### Problem requirements
Output each of the entries exactly, skipping every picture they contain.

### Dataset excerpts
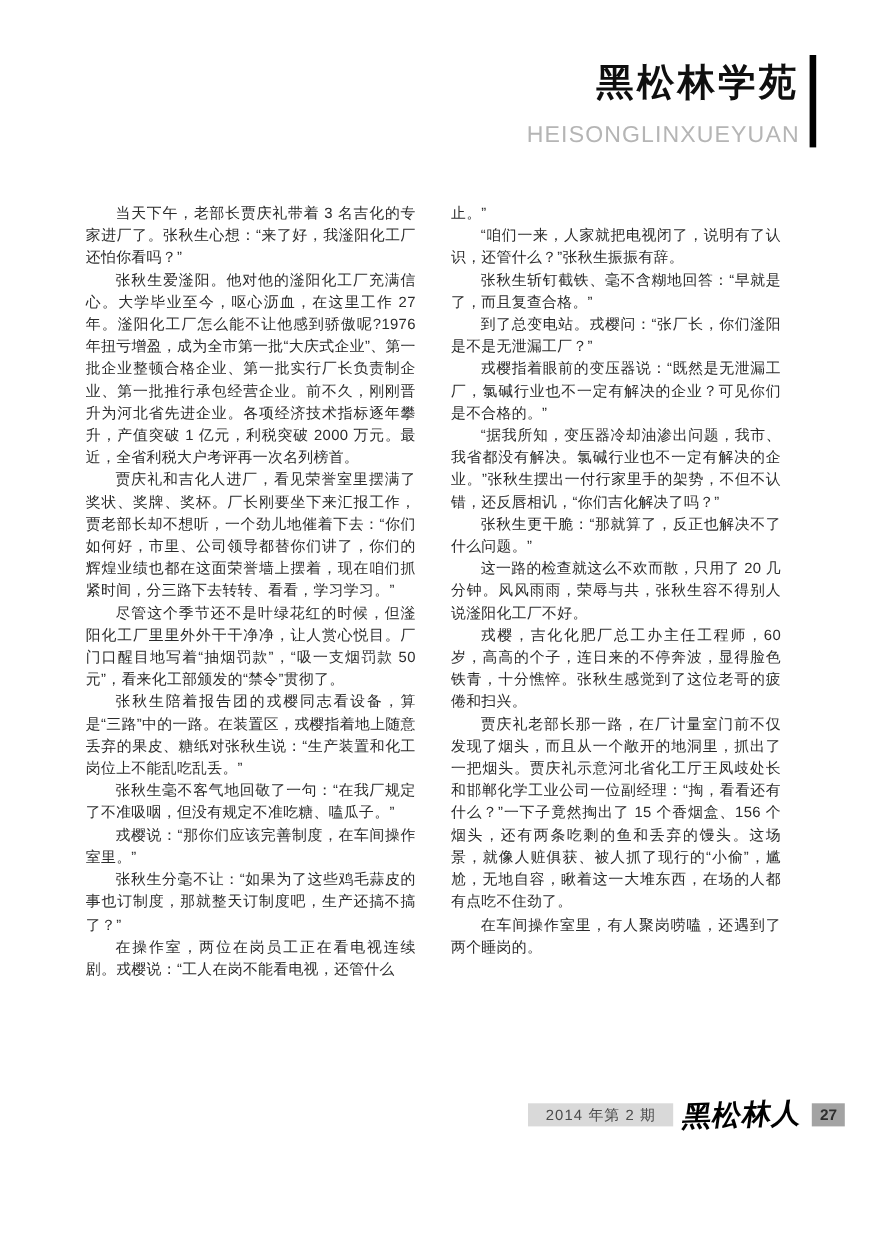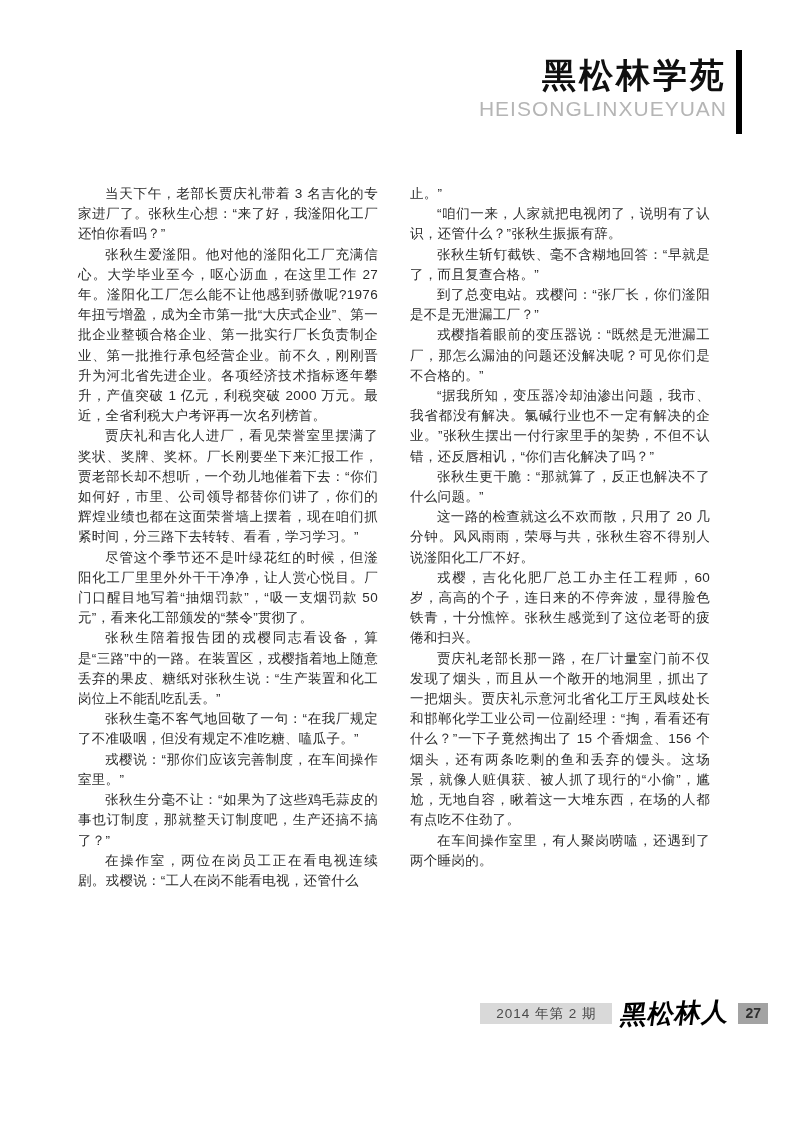"HEISONGLINXUEYUAN" .header-subtitle { margin-top: 5px -> 19px }
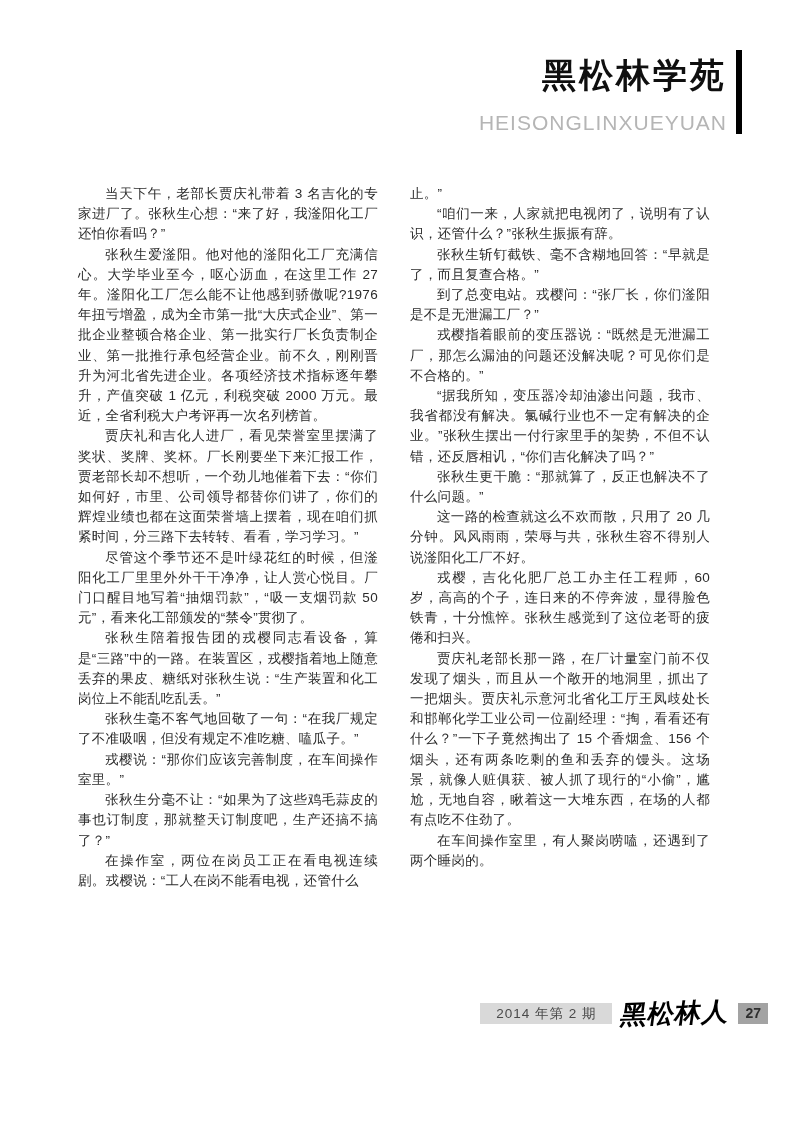"戎樱指着眼前的变压器说：“既然是无泄漏工厂，那怎么漏油的问题还没解决呢？可见你们" p { text: 那怎么漏油的问题还没解决呢 -> 氯碱行业也不一定有解决的企业 }
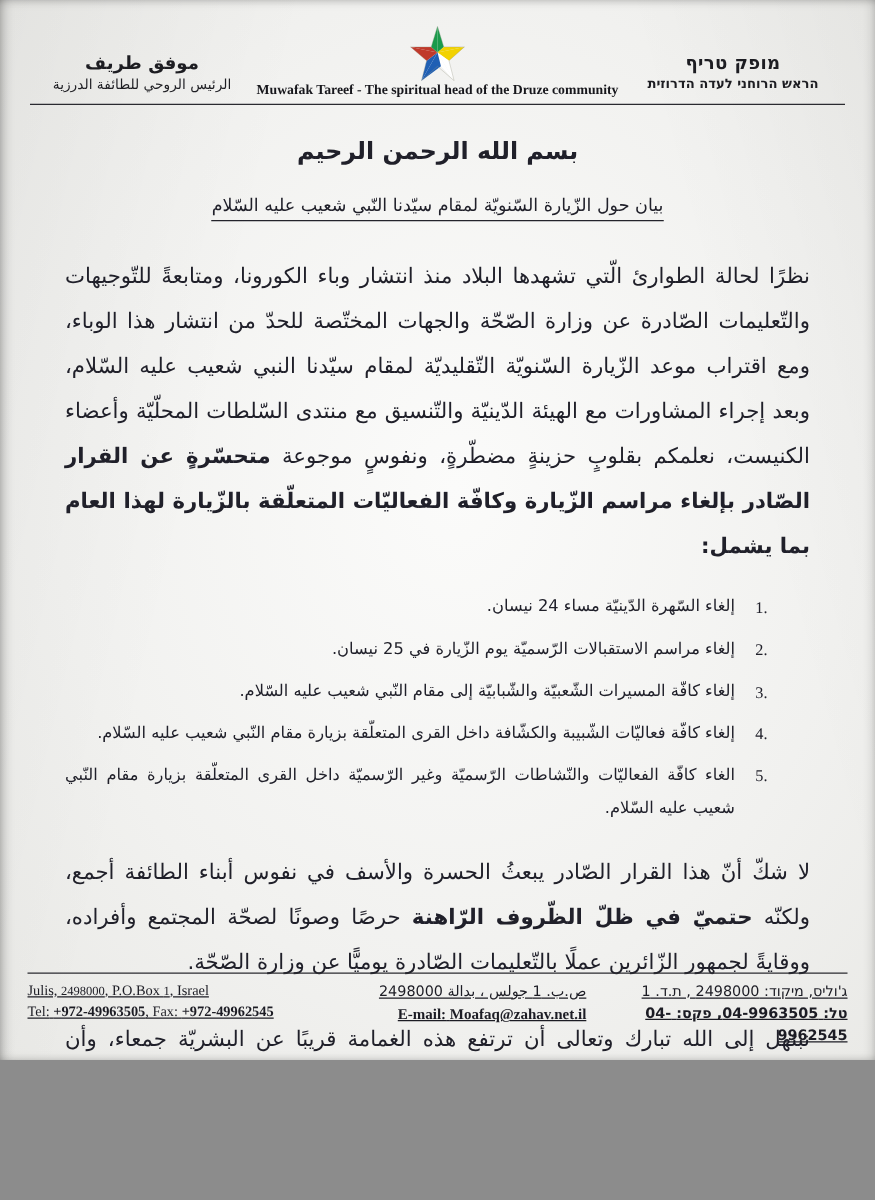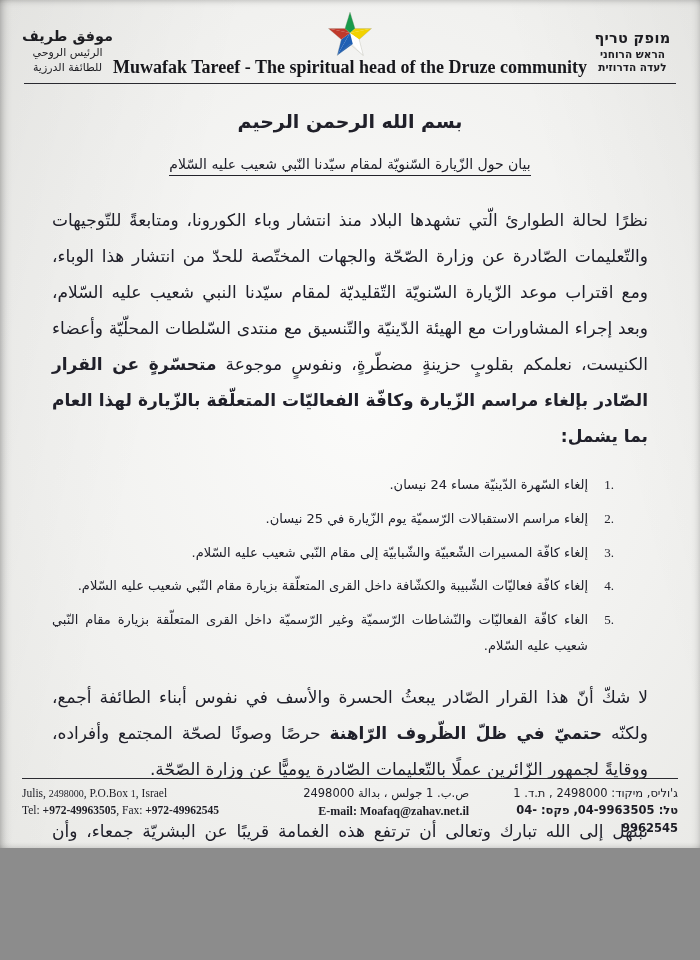"Muwafak Tareef - The spiritual" .lh-en { font-size: 18px -> 11px }
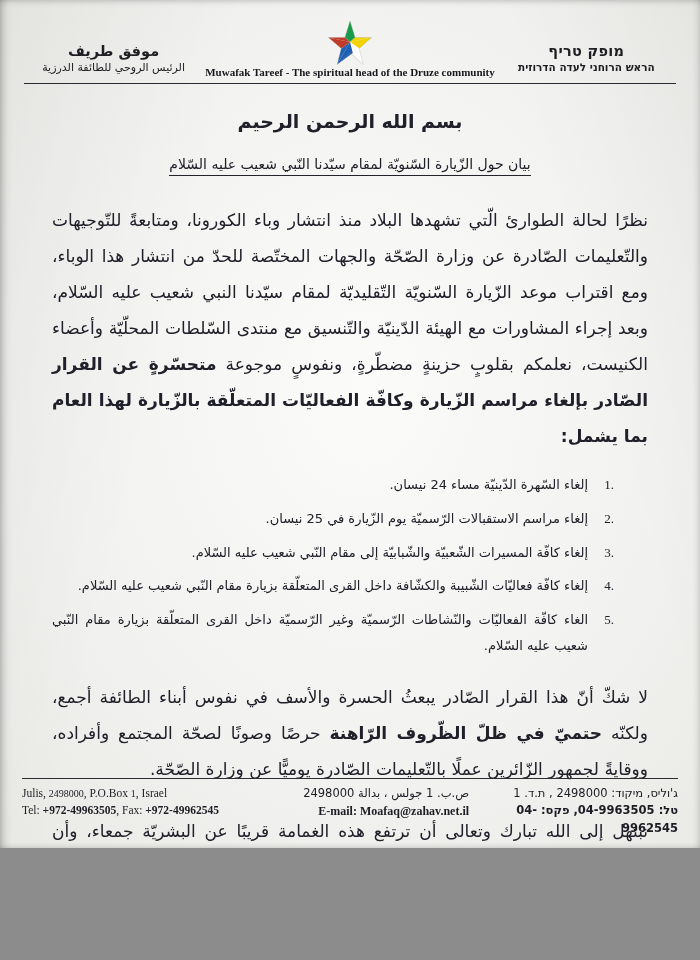"Julis, 2498000, P.O.Box 1, Israel" .fcol { text-decoration: none -> underline }
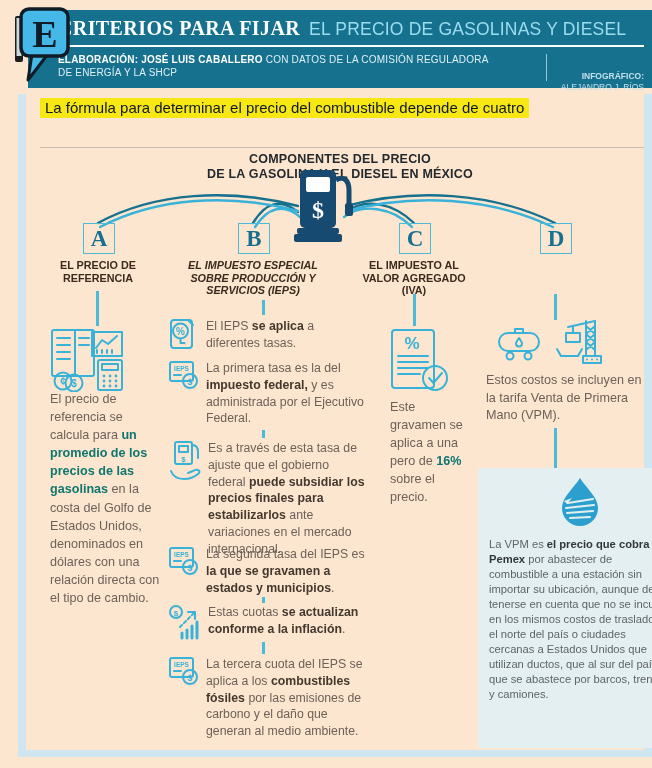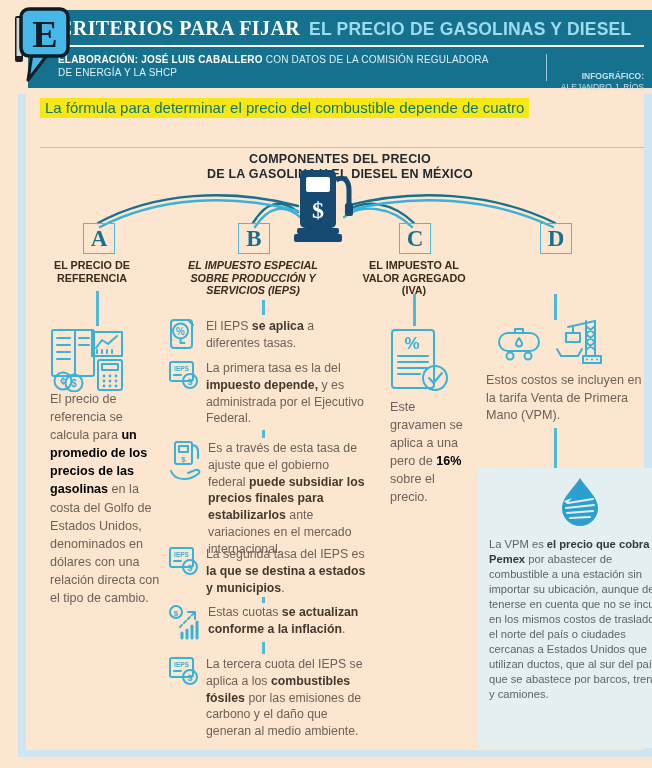"EL PRECIO DE GASOLINAS Y" #headline .accent { font-weight: bold -> normal }
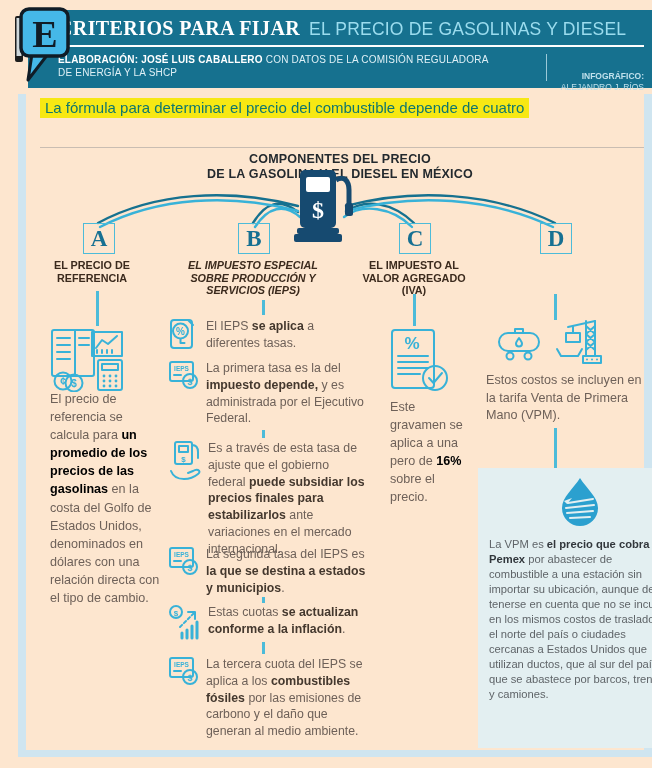"La fórmula para determinar el" .intro-line { color: #0f766e -> #0f172a }
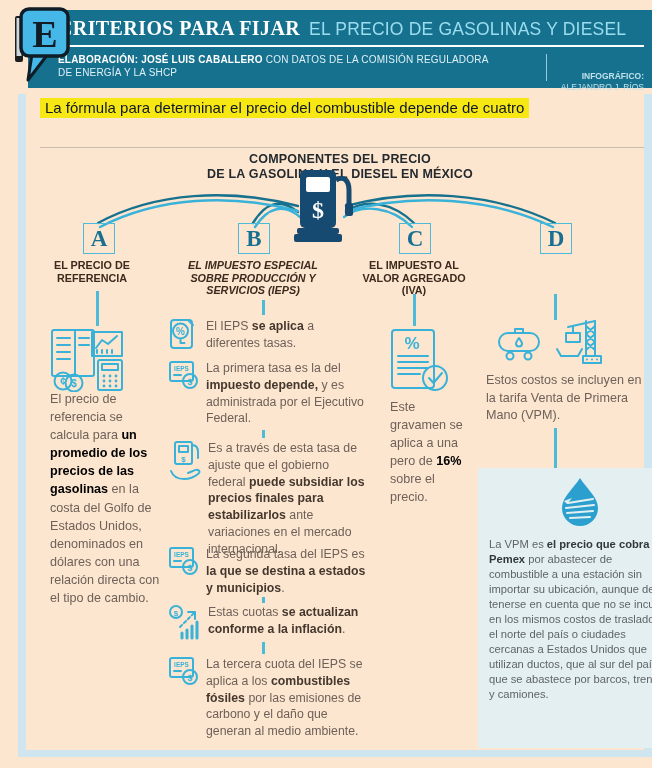"EL PRECIO DE" div.abs { left: 32px -> 38px }
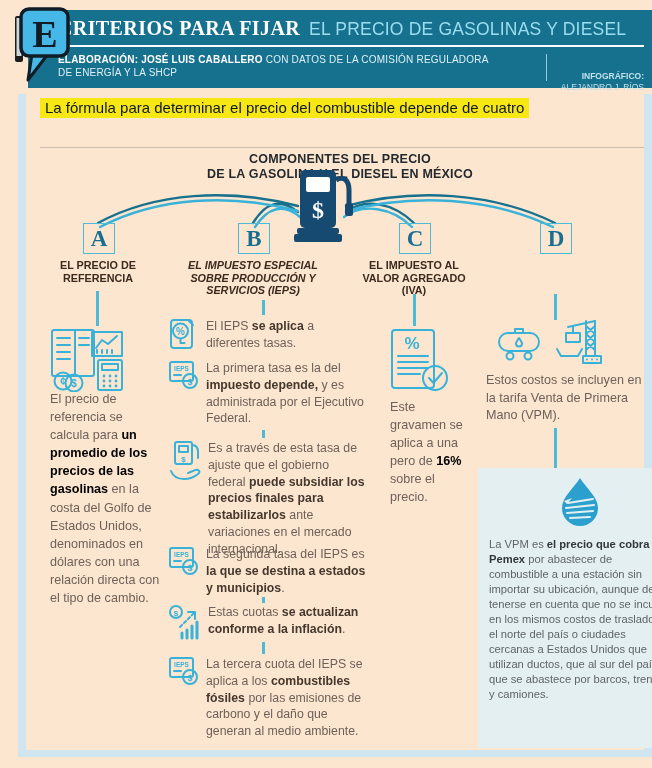"impuesto depende," b { text: depende -> federal }
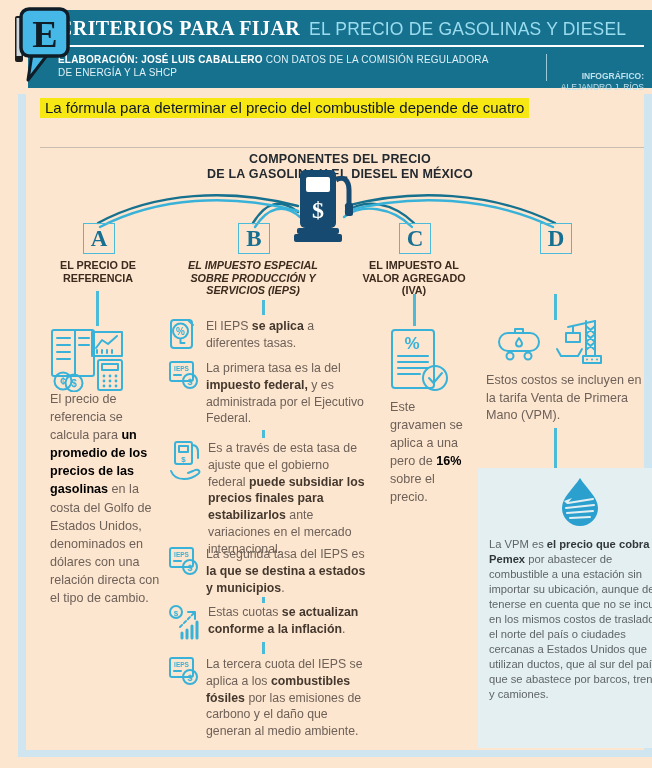"un promedio de los precios" .body-txt b { color: #000000 -> #0f766e }
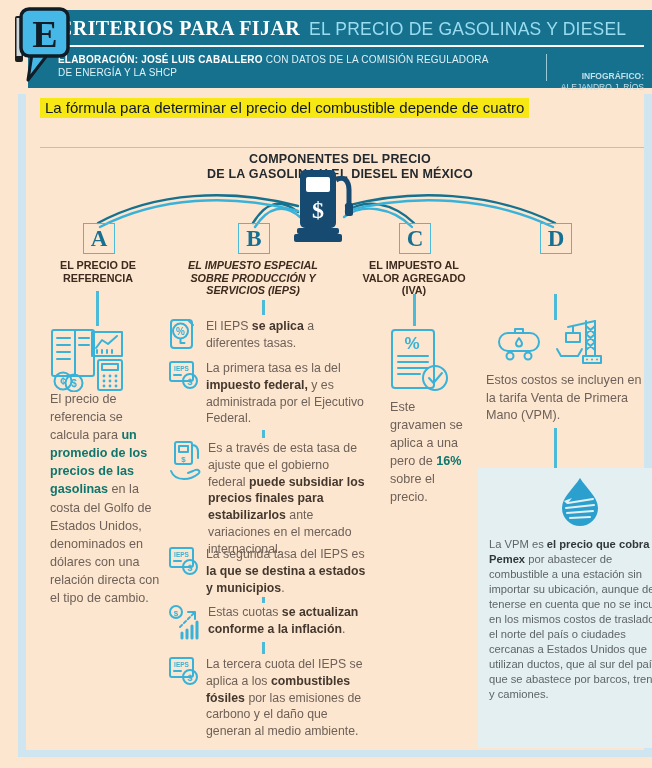"la que se destina a" b { text: destina -> gravamen }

### Written solution
"HEISONGLINXUEYUAN" .header-subtitle { margin-top: 5px -> 19px }
"戎樱指着眼前的变压器说：“既然是无泄漏工厂，那怎么漏油的问题还没解决呢？可见你们" p { text: 那怎么漏油的问题还没解决呢 -> 氯碱行业也不一定有解决的企业 }
"Muwafak Tareef - The spiritual" .lh-en { font-size: 18px -> 11px }
"Julis, 2498000, P.O.Box 1, Israel" .fcol { text-decoration: none -> underline }
"EL PRECIO DE GASOLINAS Y" #headline .accent { font-weight: bold -> normal }
"La fórmula para determinar el" .intro-line { color: #0f766e -> #0f172a }
"EL PRECIO DE" div.abs { left: 32px -> 38px }
"impuesto depende," b { text: depende -> federal }
"un promedio de los precios" .body-txt b { color: #000000 -> #0f766e }
"la que se destina a" b { text: destina -> gravamen }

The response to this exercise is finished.